About a month ago Terasic had a 50% off on their DE2 board if you could prove that you're a student (check) and attended a course using FPGAs (check). Sadly I was involved in too many other things at the moment to actually use it.

Fast forward to a week ago. I finally took the time to install Quartus and begin playing around with the hardware. All my previous encounters with FPGAs and CPLDs where with VHDL and cumbersome programs like WebPACK (slow) and HDL Designer (complex). Since my first to programs had been a disappointment I had almost given up on finding a good environment (what's wrong with a CLI compiler and Makefiles!?) but after spending a day or so in Quartus I can honestly say I enjoy it.

During the course mentioned, one laboratory exercise was to create a functional VGA generator using only a VGA DAC located on the board. I had since then become very curious about Verilog, which seemed to fit my preference of C over Ada quite well. This made chosing my first project quite easy; porting the VGA generator to Verilog.


First VGA success!

Success! After some minor amount of bugs from translating the code it worked! I was very happy to have had such easy victory over something that potentially could have been so much hassle. To my knowledge the fitter didn't even mess things up - which I have had my share of issues with in other tools.

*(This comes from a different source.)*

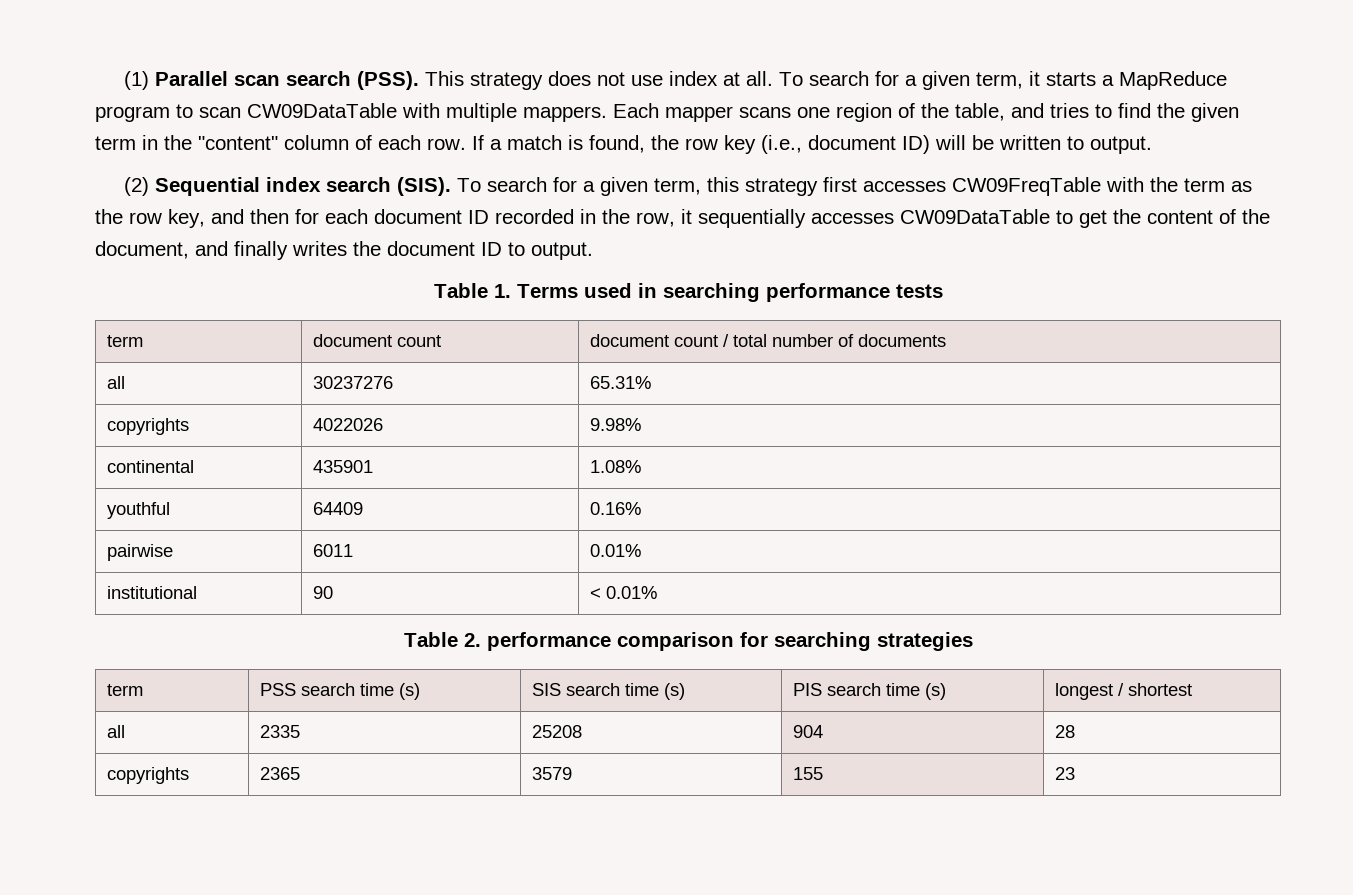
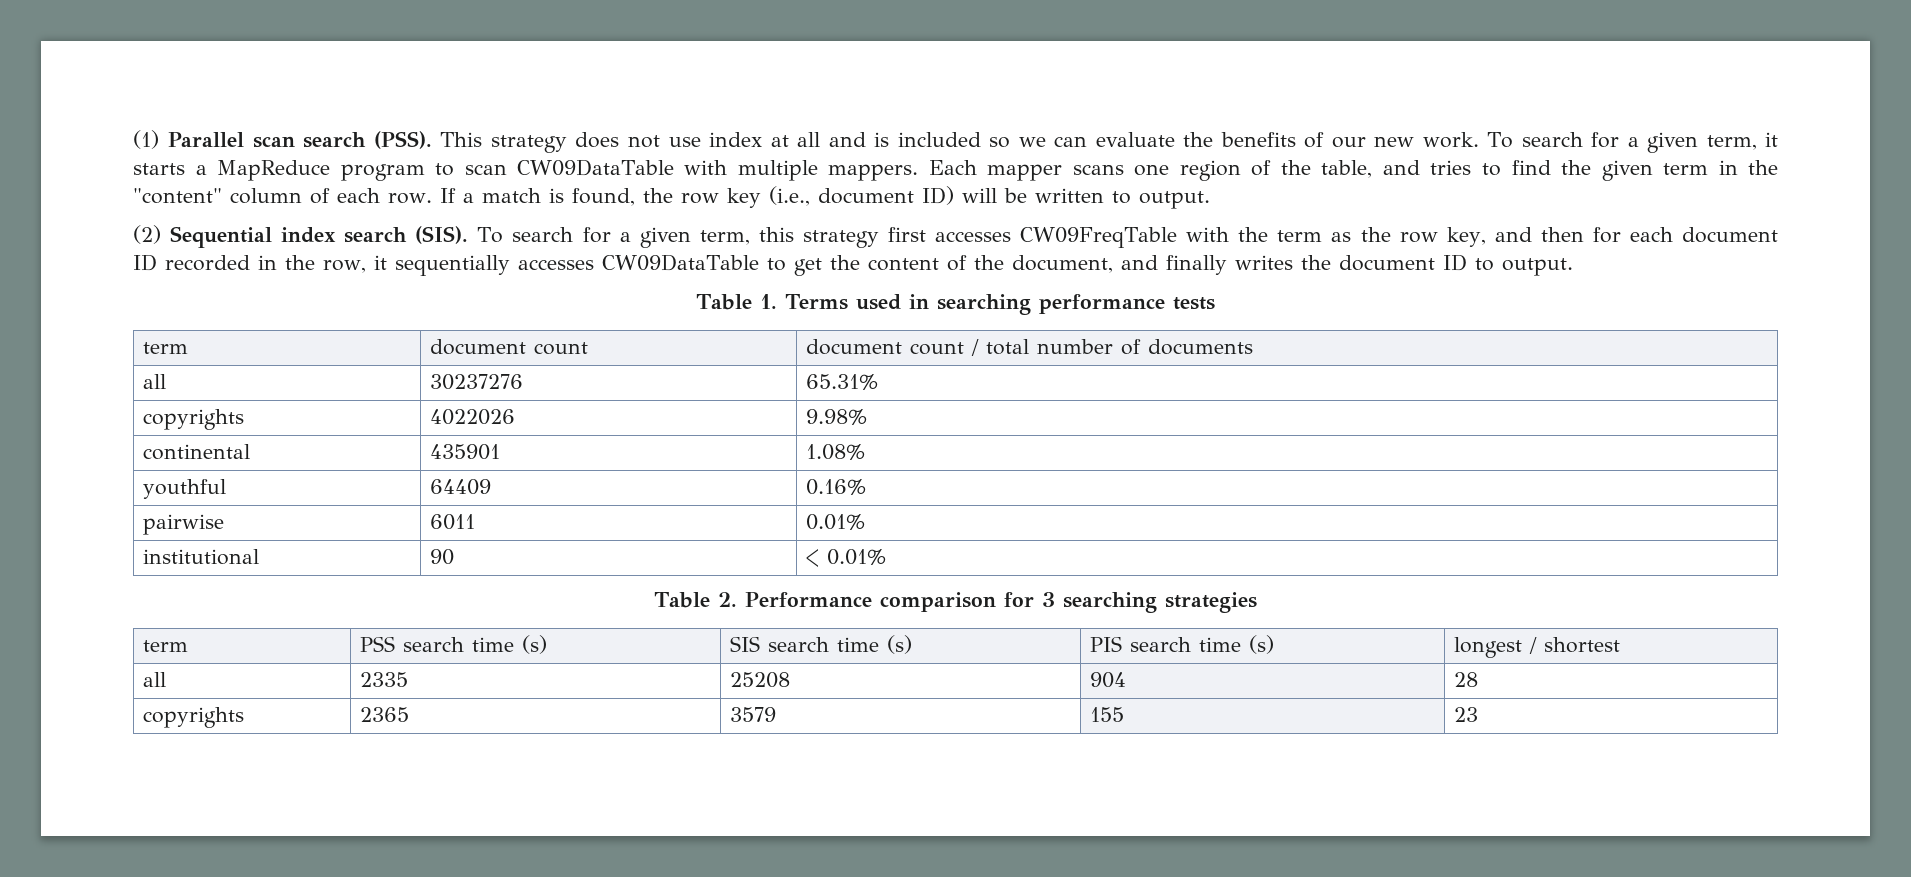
- This strategy does not use index at all.
+ This strategy does not use index at all and is included so we can evaluate the benefits of our new work.
- Table 2. performance comparison for searching strategies
+ Table 2. Performance comparison for 3 searching strategies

Now then, the VGA output generation works but it is not that thrilling to stare at a green box. Some time ago I discussed with a friend about the possibility of implemented a pipelined Mandelbrot generator using a fixed-point decimal system. We thought that the easy operations of Mandelbrot wouldn't pose a problem really and though the idea was plausible. This provided the seed for the next part: generating Mandelbrot in hardware.

A quick walkthrough on Mandelbrot. The Mandelbrot set consists of the points where the equation z_n+1 = z_n^2 + c is bounded (i.e does not diverge to infinity). A rule of thumb can be applied saying that if |z_n| > 2 then it will diverge. Coloring all points belonging to the set white and using 100 iterations before giving up and assume that it is bounded results in the following image.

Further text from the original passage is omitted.